Néanmoins, 7,7 millions de personnes (57% de la population) continuent de faire face à l’insécurité alimentaire aiguë (Phase 3+ IPC), et il y a eu des poches persistantes de faim catastrophique (Phase 5 de l’IPC) au Soudan du Sud ces dernières années, avec un conflit en tant que moteur principal. La dernière fois que la famine a été confirmée au Soudan du Sud, c’était en 2017.
«Le Soudan du Sud ne peut pas se permettre de pénétrer dans les conflits à ce stade. Elle plongera déjà des communautés vulnérables dans une insécurité alimentaire sévère, conduisant à une faim généralisée, car les agriculteurs seront empêchés de travailler sur leurs terres», a déclaré Meshack Malo, représentant du pays de l’organisation alimentaire et agricole des Nations Unies au Soudan du Sud. «L’amélioration de la phase 4 de l’IPC à la phase 3 de l’IPC, dans dix comtés, témoigne clairement des dividendes de la paix»
L’accès humanitaire dans les zones touchées par les conflits reste gravement limitée, laissant les communautés vulnérables sans soutien vital pendant la saison de maigre, au milieu des conflits et des déplacements continus. Le rapport a également révélé que 66% (1,04 million de personnes) de la population de l’État du Nil supérieur sont désormais confrontées à des niveaux de faim en crise (phase 3 de l’IPC), en cas d’urgence (phase 4) ou catastrophique (phase 5 de l’IPC).
« Encore une fois, nous voyons le conflit d’impact dévastateur sur la sécurité alimentaire au Soudan du Sud », a déclaré Mary-Ellen McGroarty, directrice de la campagne et représentante du Programme alimentaire mondial des Nations Unies (WFP) au Soudan du Sud. «Les conflits ne se contentent pas de détruire les maisons et les moyens de subsistance, il déchire les communautés, réduit l’accès aux marchés et envoie les prix des denrées alimentaires en train de monter à la hausse. La paix à long terme est essentielle, mais en ce moment, il est essentiel que nos équipes soient en mesure d’accéder et de distribuer en toute sécurité les aliments aux familles prises dans les conflits dans le haut du Nil, pour les ramener du front et la prévention de la famine.»
La malnutrition est également en flèche parmi les enfants et les mères au milieu d’une épidémie de choléra avec trois comtés supplémentaires dans le haut du Nil et les États d’unité atteignant les niveaux les plus critiques de classification de la malnutrition. Le nombre d’enfants à risque de malnutrition aiguë à travers le Soudan du Sud est passé à 2,3 millions, contre 2,1 millions plus tôt dans l’année – un nombre déjà sans précédent.

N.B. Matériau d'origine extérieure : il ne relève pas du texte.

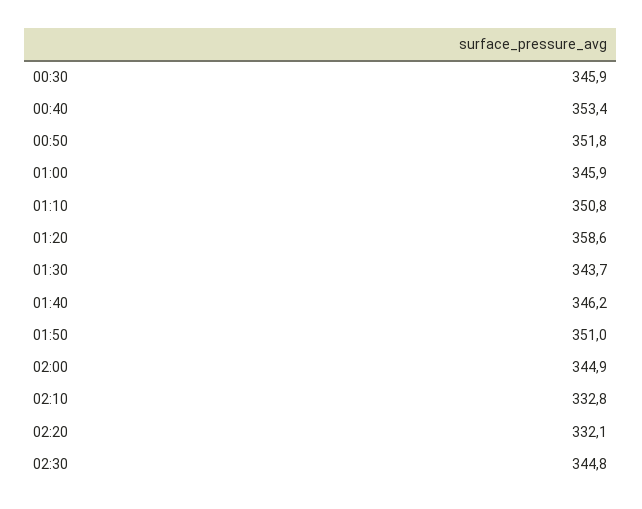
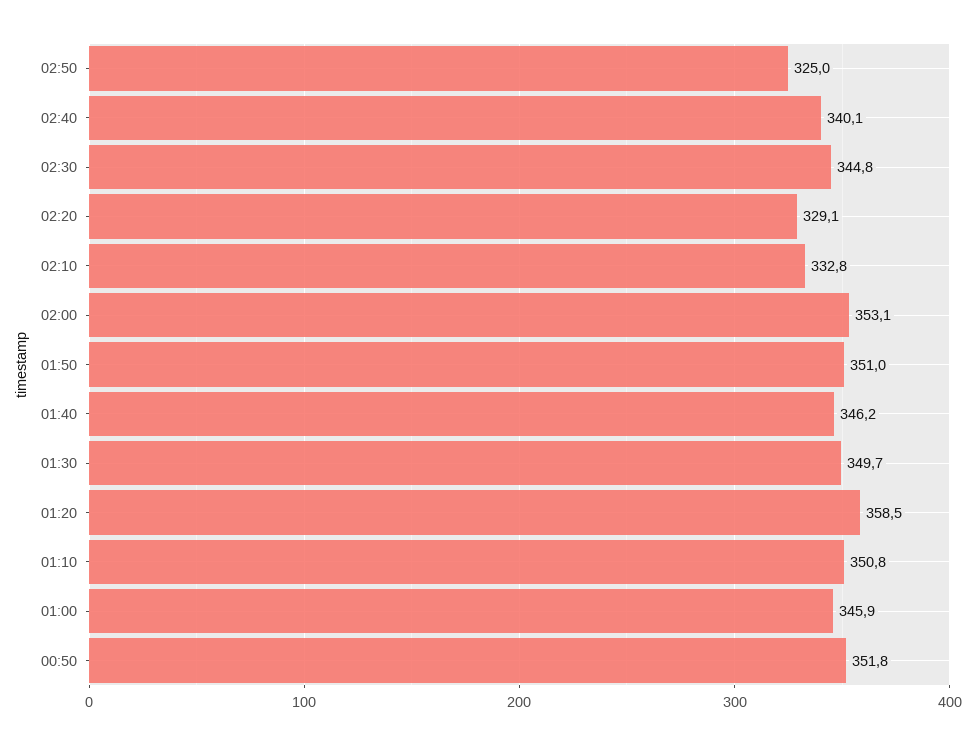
00:30: 345.9 -> none
00:40: 353.4 -> none
01:20: 358.6 -> 358.5
01:30: 343.7 -> 349.7
02:00: 344.9 -> 353.1
02:20: 332.1 -> 329.1
02:50: none -> 325
02:40: none -> 340.1

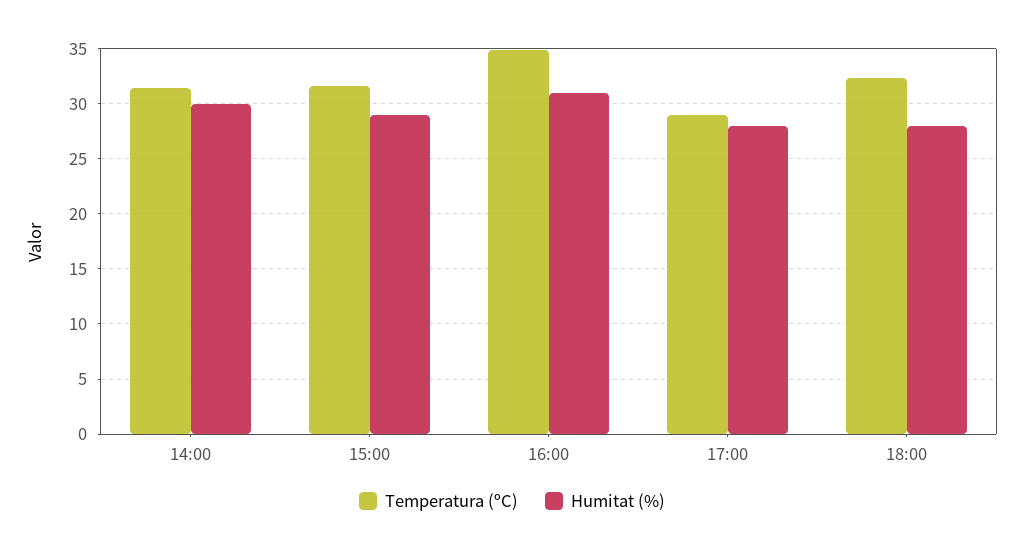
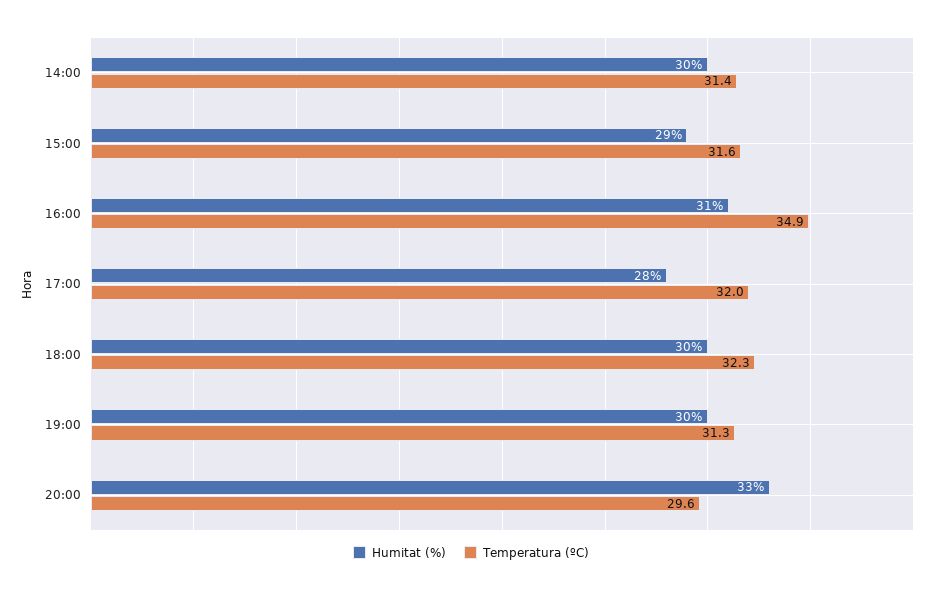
Temperatura (ºC), 17:00: 29 -> 32
Humitat (%), 18:00: 28 -> 30
Humitat (%), 19:00: none -> 30
Temperatura (ºC), 19:00: none -> 31.3
Humitat (%), 20:00: none -> 33
Temperatura (ºC), 20:00: none -> 29.6

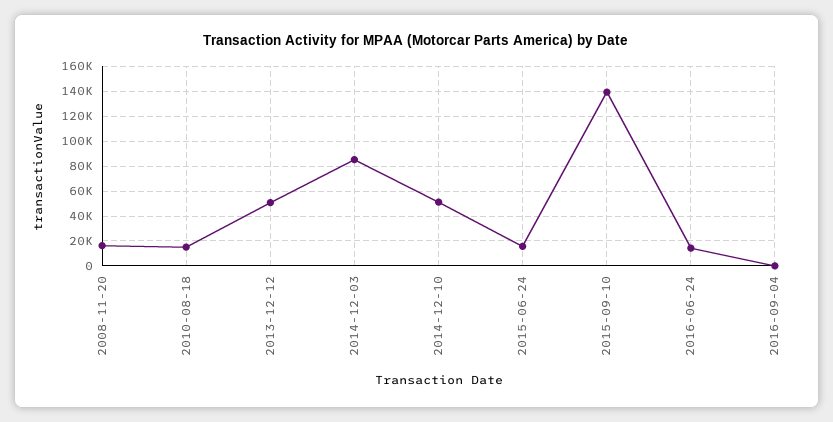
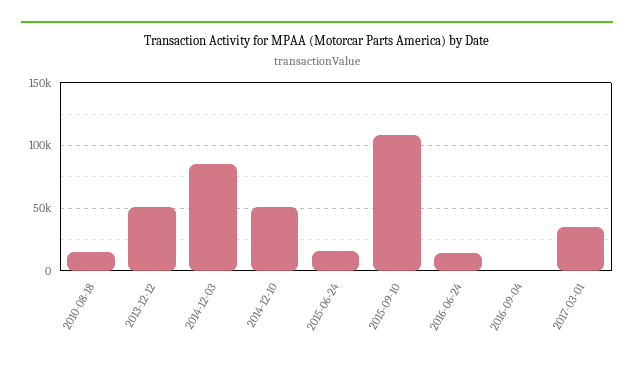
2008-11-20: 15000 -> none
2015-09-10: 140000 -> 110000
2017-03-01: none -> 35000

«Ces dernières projections mettent 200 000 jeunes enfants supplémentaires à haut risque de malnutrition. Les défis continus avec l’accès dans certaines des zones les plus touchées, ainsi que les fermetures de sites de santé et de nutrition réduisent les risques d’intervention précoce et de traitement. «Plus que jamais, nous avons besoin de continuité et de mise à l’échelle des services pour la prévention et le traitement de la malnutrition», a-t-elle ajouté.
Alors que les conflits, les déplacements et les maladies continuent de converger, les agences humanitaires avertissent que le temps d’agir passe rapidement pour des milliers de familles du haut du Nil qui sont au bord de la catastrophe.
Consultez le rapport IPC complet ici.